En el presente asunto, tal y como lo refieren los funcionarios accionados y, desde luego, así se desprende del escrito de tutela, el apoderado de la accionante pretende desvirtuar la esencia de este especial mecanismo de amparo para que, so pretexto de la afirmación de la existencia de vías de hecho, se le otorgue la razón en los planteamientos jurídico procesales y probatorios expuestos por la defensa de la petente en las instancias ante los funcionarios competentes, en los cuales no ha tenido éxito, y aparte de cuestionar decisiones judiciales, respecto de las cuales no es procedente este medio de protección sino en casos excepcionalísimos, deja al descubierto que encontrándose el proceso ad portas de la realización del debate oral en el juicio, se ha utilizado este instrumento excepcional como una especie de malentendida estrategia defensiva, si se tiene en cuenta que, precisamente en dos oportunidades anteriores, esto es, el 6 de marzo y 6 de mayo, respectivamente, recientes a la presentación de la demanda (15 de mayo), a solicitud de la defensa no se llevó a cabo la audiencia pública, como lo manifiesta el Juez Segundo Penal del Circuito al responder la información solicitada por la Corte. 3.

Y, aunque no pasa inadvertido la Sala que el abogado que funge como defensor en el proceso penal no es el mismo que interpone la tutela, lo cierto es que actúan a nombre de la misma persona y con pleno conocimiento del aludido proceso penal, pues nada distinto puede colegirse cuando el apoderado que aquí la representa aportó copias de toda la actuación y hace una pormenorizada exposición de las diferentes vicisitudes procesales acaecidas al interior de dicho asunto. 4.

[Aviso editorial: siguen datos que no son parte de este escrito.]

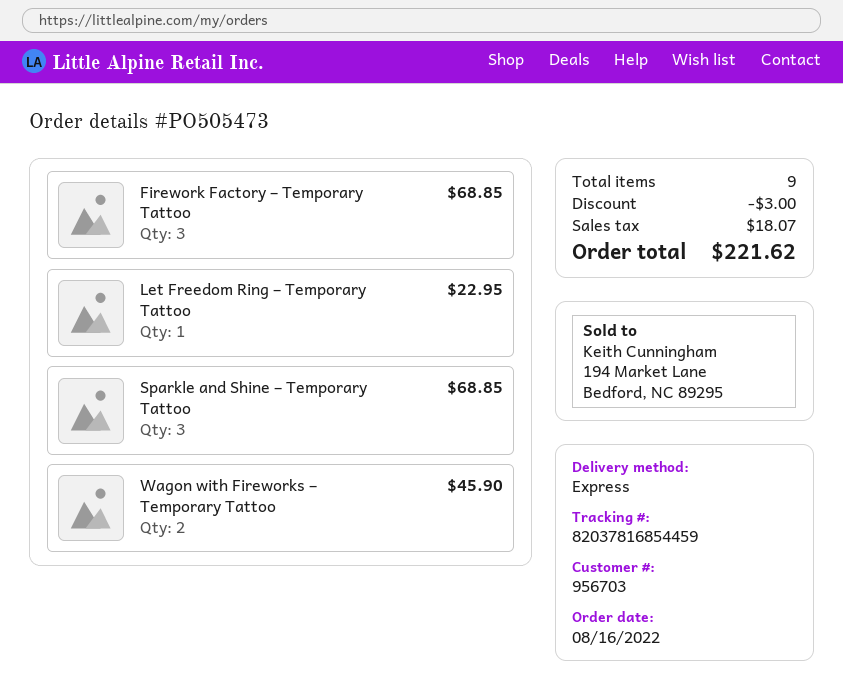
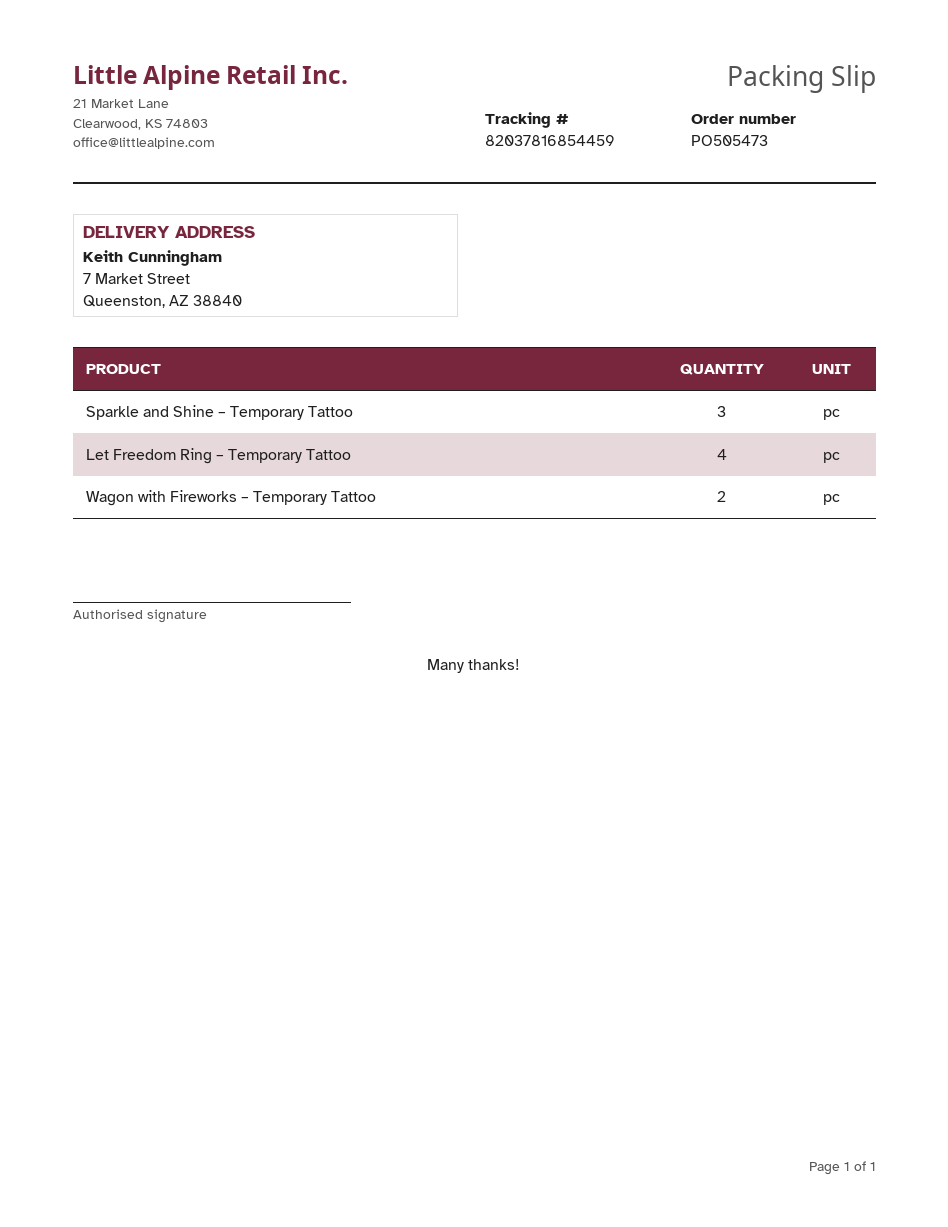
Firework Factory – Temporary Tattoo: 3 -> none
Let Freedom Ring – Temporary Tattoo: 1 -> 4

Lo anterior, entonces, denota con mayor énfasis la improcedencia de la tutela incoada, pues se pretende anticipadamente a la decisión final del Juez, obtener por una vía alternativa un pronunciamiento en el que amparándose de manera suspicaz en la violación de derechos fundamentales, se defina el fondo del asunto tanto desde el punto de vista procesal como sustantivo, cuando encontrándose en trámite la actuación todavía le restan varias oportunidades y mecanismos para insistir en la tesis que ahora postula en tutela como correctas, ya que, de proferirse fallo condenatorio cuanta con el recurso de apelación y de persistir la situación que califica de irregular, con el extraordinario de casación. Se negará, entonces, el amparo solicitado.

En mérito de lo expuesto, la CORTE SUPREMA DE JUSTICIA, SALA DE CASACIÓN PENAL, administrando justicia en nombre de la República y por autoridad de la ley,

RESUELVE

1. Negar el amparo solicitado por el apoderado de la ciudadana CONSUELO GÓMEZ DE MEJÍA. 2. Notifíquese de conformidad con lo dispuesto en el artículo 30 del Decreto 2591 de 1.991. 3. Esta decisión es susceptible de impugnación en los términos del artículo 31 del Decreto 2591 de 1.991. 4. Si no fuere impugnada esta determinación, una vez en firme remítanse las diligencias a la Corte Constitucional para su eventual revisión. Cópiese y cúmplase.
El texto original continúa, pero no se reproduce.